In this article I’ll explain the rationales behind the benchmark, how I’ve implemented it and finally present the results.

Benchmark presentation

Workload

The work of each thread is simulated by interrupting them using Thread.Sleep during 1ms, a mid value between heavy operations that would last seconds and light ones that would last 1µs.

The proportion/probability of writes operations, p, varies linearly in a given range, typically from 0% (only reads) to 100% (only writes).

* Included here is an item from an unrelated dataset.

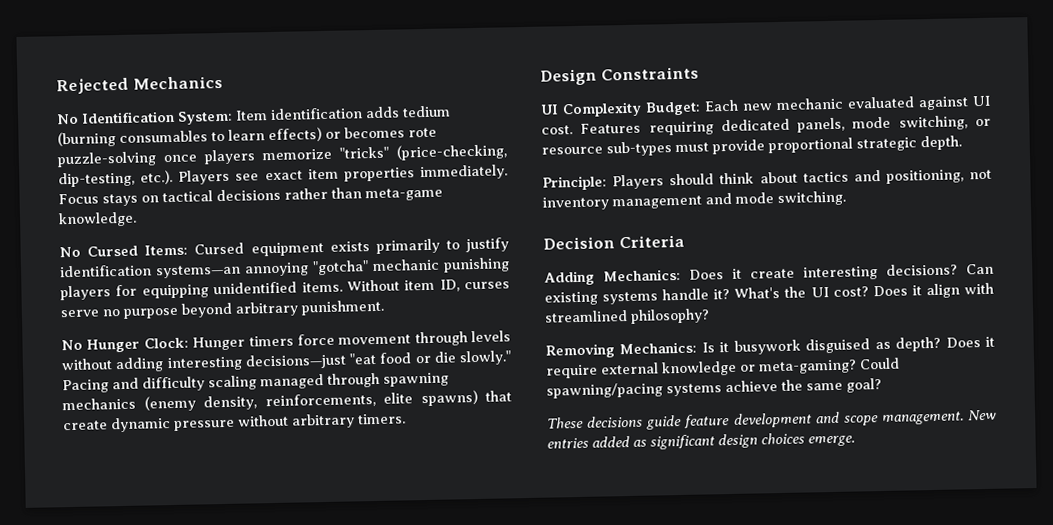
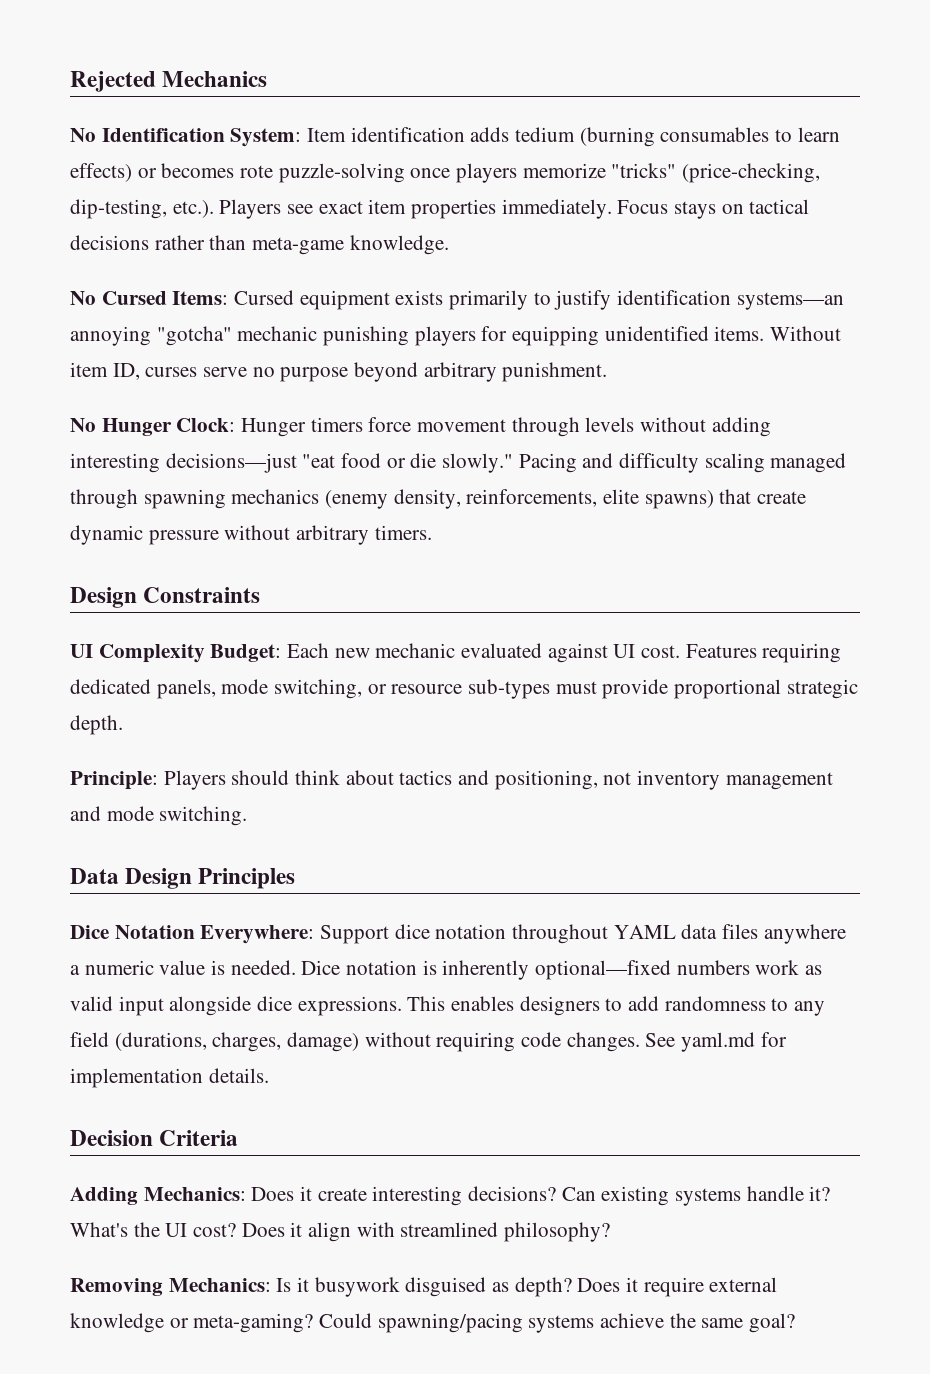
+ Data Design Principles
+ Dice Notation Everywhere: Support dice notation throughout YAML data files anywhere a numeric value is needed. Dice notation is inherently optional—fixed numbers work as valid input alongside dice expressions. This enables designers to add randomness to any field (durations, charges, damage) without requiring code changes. See yaml.md for implementation details.
- These decisions guide feature development and scope management. New entries added as significant design choices emerge.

If you have specific workload profiles you can adapt this part:

by using a sub-range, e.g. if you know the reads and writes operations are balanced,
by overweighting either the read or write part duration if you know one is longer,
or even by randomizing them according to the probability distribution of your workload.

General workflow

The benchmark scans the range of levels of concurrency.
For each level of concurrency, c, it scans the range of writes proportions, p.
For each pair (c, p) it runs c threads that will each execute a loop of n operations.
For each iteration, the operation to simulate (read or write) is chosen randomly according to the proportion of writes p.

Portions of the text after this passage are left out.